Excavations of graves within a bronze age necropolis in Nakhchivan in Azerbaijan revealed that women had been buried with weapons such as razor-sharp arrowheads, a bronze dagger and a mace, as well as jewellery.
Archaeologists have concluded that they could have been Amazon women who lived 4,000 years ago. These fearsome women were famed for their male-free society and their prowess on the battlefield, particularly with a bow and arrow.
Historian Bettany Hughes told the Observer: “It shows that there’s truth behind the myths and legends of ancient Greece.”
She said this evidence was all the more significant when linked to earlier finds. In 2019, the remains of four female warriors buried with arrowheads and spears were found in Russia and, in 2017, Armenian archaeologists unearthed the remains of a woman who appeared to have died from battle injuries, as an arrowhead was buried in her leg. In the early 1990s, the remains of a woman buried with a dagger were found near the Kazakhstan border.
Hughes said: “A civilisation isn’t made up of a single grave. If we’re talking about a culture that crosses the Caucasus and the Steppe, which is what all the ancients said, obviously you need other remains.”
Some of the skeletons reveal that the women had used bows and arrows extensively, Hughes observed: “Their fingers are warped because they’re using arrows so much. Changes on the finger joints wouldn’t just happen from hunting. That is some sustained, big practice. What’s very exciting is that a lot of the bone evidence is also showing clear evidence of sustained time in the saddle. Women’s pelvises are basically opened up because they’re riding horses. [Their] bones are just shaped by their lifestyle.”

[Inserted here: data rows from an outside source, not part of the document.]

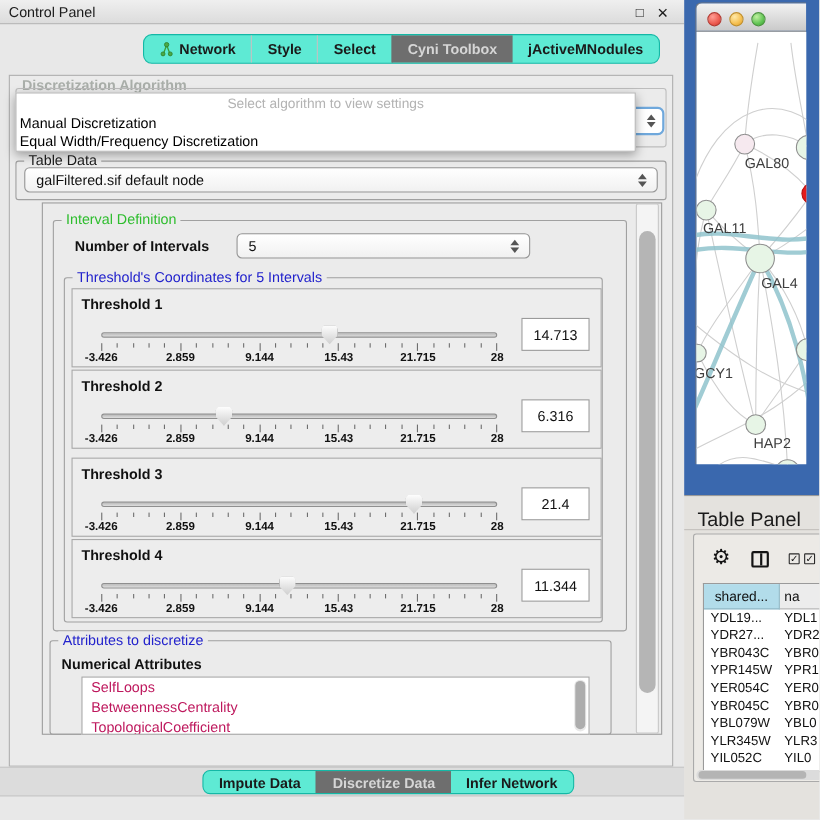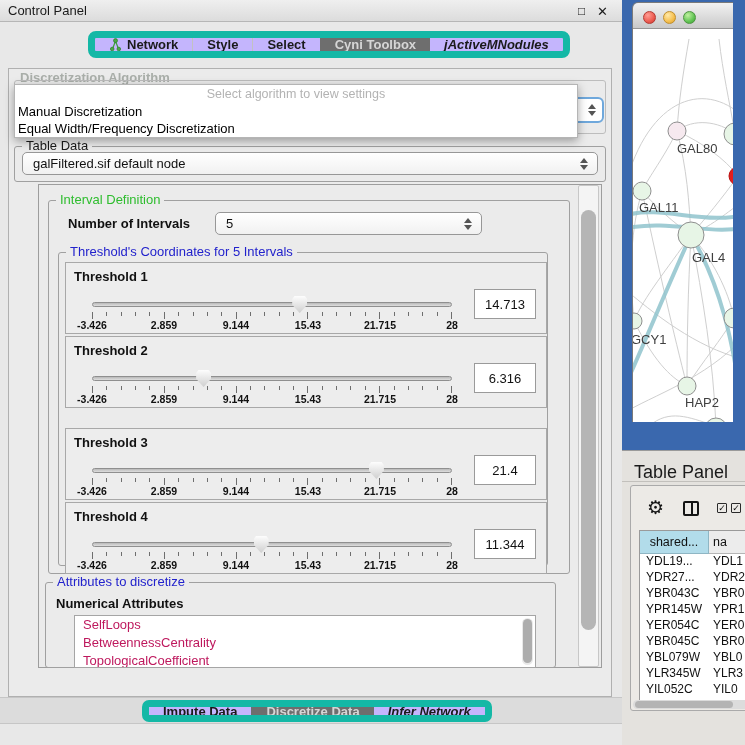"Network" .seg { background: #c4b5fd -> #5eead4; border: 7px solid #14b8a6 -> 1px solid #14b8a6; margin-left: none -> 42px }
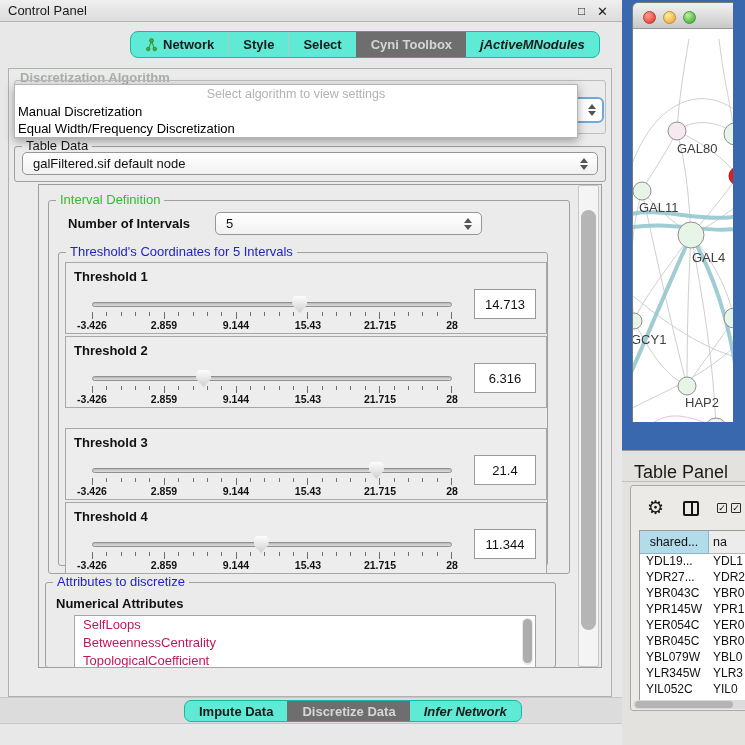"jActiveMNodules" .seg .tab.sel + .tab { font-style: italic -> none }
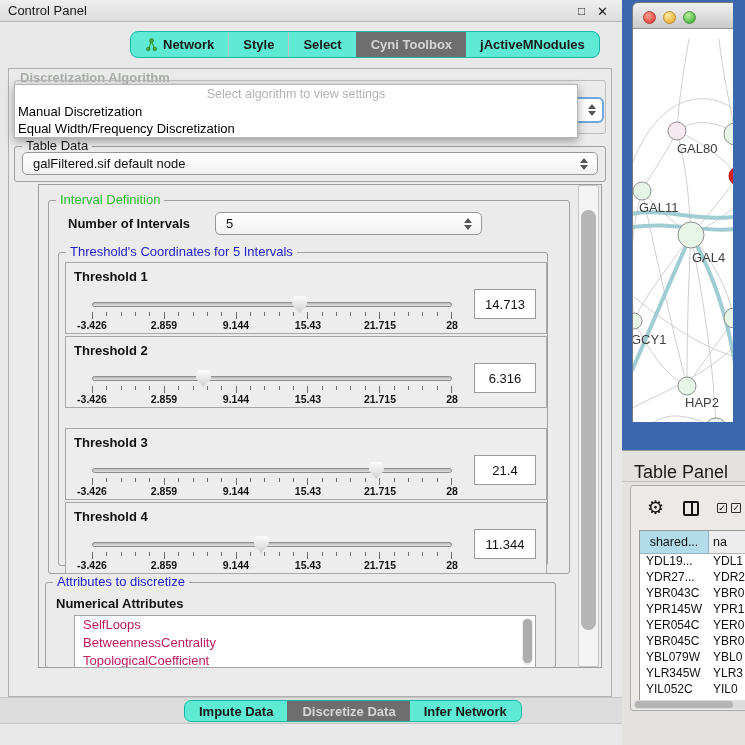"Threshold 3" .th-box.gap { margin-top: 20px -> 8px }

She noted that the jewellery includes carnelian necklaces: “Carnelian is a semi-precious stone. You see it often when people are high priestesses or goddesses. So it’s a mark of women with status – as are mace heads.”
The finds will be revealed in a new Channel 4 series that begins on 6 April titled Bettany Hughes’ Treasures of the World. One of the episodes, “Silk Roads and the Caucasus”, focuses on a part of the world that witnessed the ebb and flow of cultures and civilisations for centuries and where trade routes joined the continents of Asia and Europe.
In the documentary, she says of the Amazon finds: “Slowly you’re getting these brilliant bits of evidence that are coming out of the earth. That’s often the way, with the really best stories.”
She visits the mountain village of Khinalig in the Greater Caucasus, the highest inhabited place in Europe. It is so remote that it “feels as though it’s lost in time”, she says, noting that its local language is not spoken anywhere else.
There has been a settlement there since the bronze age, and some of its 2,000 residents tell her that, in ancient times, their women disguised themselves as men with scarves – stories handed down through their generations.
She raised ancient stories of Amazons with them: “They said, ‘all of our grandmothers fought. The men were all away with the herds. The women always used to cover their faces to fight’, which is exactly what the ancient sources said, so that people didn’t know whether they were women or men.”